As if our appetite for travel wasn't already at its peak, our South African berth neighbors, Alan and Margie, aboard the tiny day-sailer, Honey Bird, asked us if we'd like to take a daytrip with them to Hluhluwe-iMfolozi Park (That's roughly pronounced Shloo-shloo-wee Umfo-low-zee). Our reply was a resounding “Absolutely yes!”
The park is located about 3-1/2 hours from Durban and Alan suggested leaving at 1:00AM in order to be at the gates by the 5AM opening time to ensure best animal viewing. We packed breakfast and lunch in a cooler, grabbed a thermos of hot tea and, all psyched for a day of adventure, we met them promptly at the marina gate in the early, early morning. The ride went smoothly with lots of chat as we headed north on the N2 highway and then turned onto Route 66 (yup, Route 66!) toward the Cengeni west entrance to the park. Though it was dark, the full moon shone brightly and illuminated the hillsides. A huge owl stood by the road and fluttered up as we passed. Alan slowed for numerous goats along the way that insisted on crossing the road just in front of us. Our arrival timing was excellent, and in fact we thought we were a bit early until we crossed the little bridge over the Hlinza River and the car got gobbled up by a huge pothole. An adventure of an unexpected nature developed.
As the car lurched out of the pothole, we heard a sickening whoosh and it was evident we'd damaged a tire. Alan and David got out immediately and surveyed the damage. By torchlight, they could see a huge hole in the sidewall of the right rear tire, but luckily no apparent damage to the undercarriage. They hauled out the spare, made the exchange and we were on our way … for about 10 meters. The right front tire was flat, too. Now what? We were no more than 500 meters from the park entrance, but Alan knew there were no services available in the park. A long story short ... Alan managed to drive on the flat front tire some 40 km until he determined the rim was in jeopardy. The men changed to the other flat tire and we continued into the town of Ulundi where a local Dunlop tire dealer, alerted by Alan's Audi-Assist representative, showed up on a Sunday morning to sell and install two new tires.

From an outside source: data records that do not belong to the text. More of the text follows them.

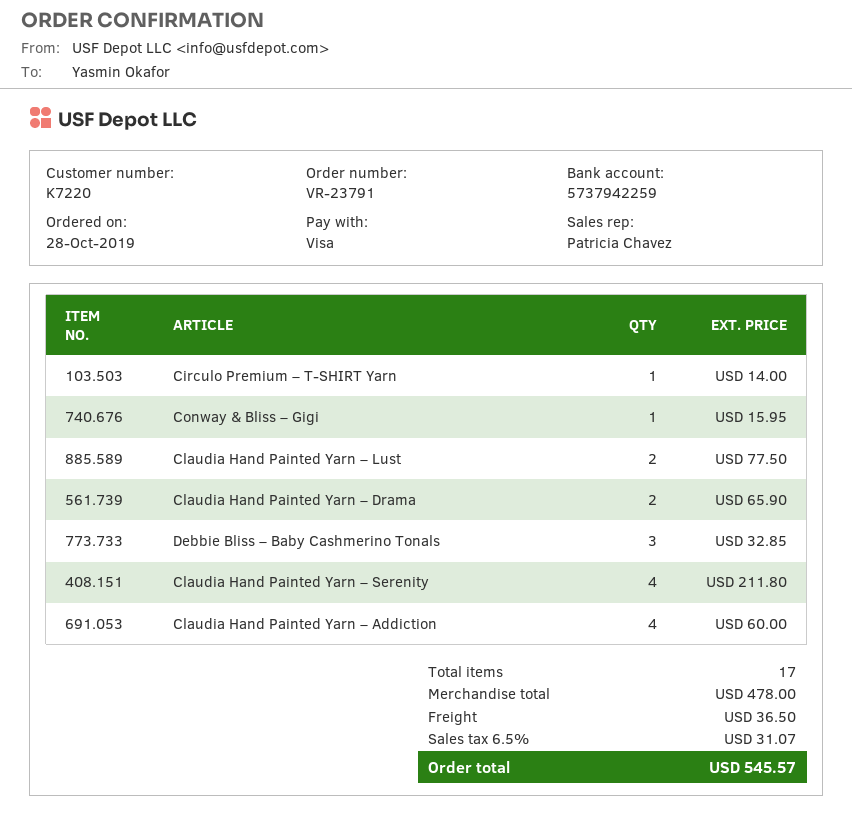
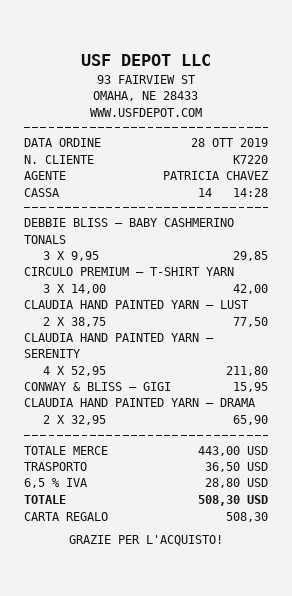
payment method: Visa -> gift card
Circulo Premium – T-SHIRT Yarn: 1 for 14.00 -> 3 for 42.00
Debbie Bliss – Baby Cashmerino Tonals: 3 for 32.85 -> 3 for 29.85
Claudia Hand Painted Yarn – Addiction: 4 for 60.00 -> none
subtotal: 478.00 -> 443.00
tax: 6.5% = 31.07 -> 6.5% = 28.80
total: 545.57 -> 508.30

Not to be deterred by our little setback, we returned to the park and were at the entrance by 9:00AM … four hours later than anticipated, but still looking forward to a full day of animal viewing. Alan and Margie had visited many times in the past and were familiar with the gravel roads that criss-crossed the park.
We had barely paid our entrance fees when we spotted some impala grazing near the side of the road and nearby a yellow-billed kite sat high in a tree inspecting the landscape for possible snacks.
Spotting animals in the bush is not always easy. Their protective coloring allows them to blend easily with the foliage and landscape. When you're really tall, however, it's kind of hard to escape notice. We were thrilled when a giraffe poked his head up to give us a nod.
Around each turn, there seemed to be something of interest. We sat for quite some time being thoroughly entertained by the antics and interactions of a troop of Chacma baboons.
Hluhluwe-iMfolozi Park is the oldest park in South Africa and actually a combination of two reserves originally established in 1895 and covering 96,000 hectares (290,000 acres). It is home to the proverbial Big Five: lion, rhino, elephant, buffalo and leopard. It is dissected by the White and Black Umfolozi Rivers and as we neared the White Umfolozi, we spotted our first rhinos cooling themselves the water.
We stopped at the Mphafa Hide to check out a waterhole which in actuality didn't have much water. We were rewarded with great views of a blue wildebeest, vervet monkeys, several impala including a handsome male, mocking chats and yellow-eyed canaries.
We stopped for a picnic lunch overlooking the White Umfolozi River. We were on the look-out for large carnivorous animals on the prowl looking for humans, but none showed up. An orange skimmer dragonfly lit nearby and caught my attention. A pin-tailed whydah, its long tail feathers dragging behind, searched for insects. Raptors soared gracefully overhead and a Cape vulture stood sentry in a tree near the river.
The afternoon was hot and humid as we continued through the park. We were pleasantly surprised by the limited number of cars and tourists we saw and the diversity of animal life we viewed. A giraffe crossed the road in front of us, followed by several more. They joined up amiably with warthogs, zebra, wildebeest, and impala, all finding their own space and not infringing on others. We watched them walk off together, perhaps heading to a secret animal rendezvous in the hills.
Leaving the park provided just a few more surprises. We'd seen elephants in the distance, but an old bull was close-up near the exit and seemed fine with onlookers admiring him.
As we exited the reserve and headed back to the highway towards Durban, a beautiful kudu buck bid us farewell. A fitting ending to a great day.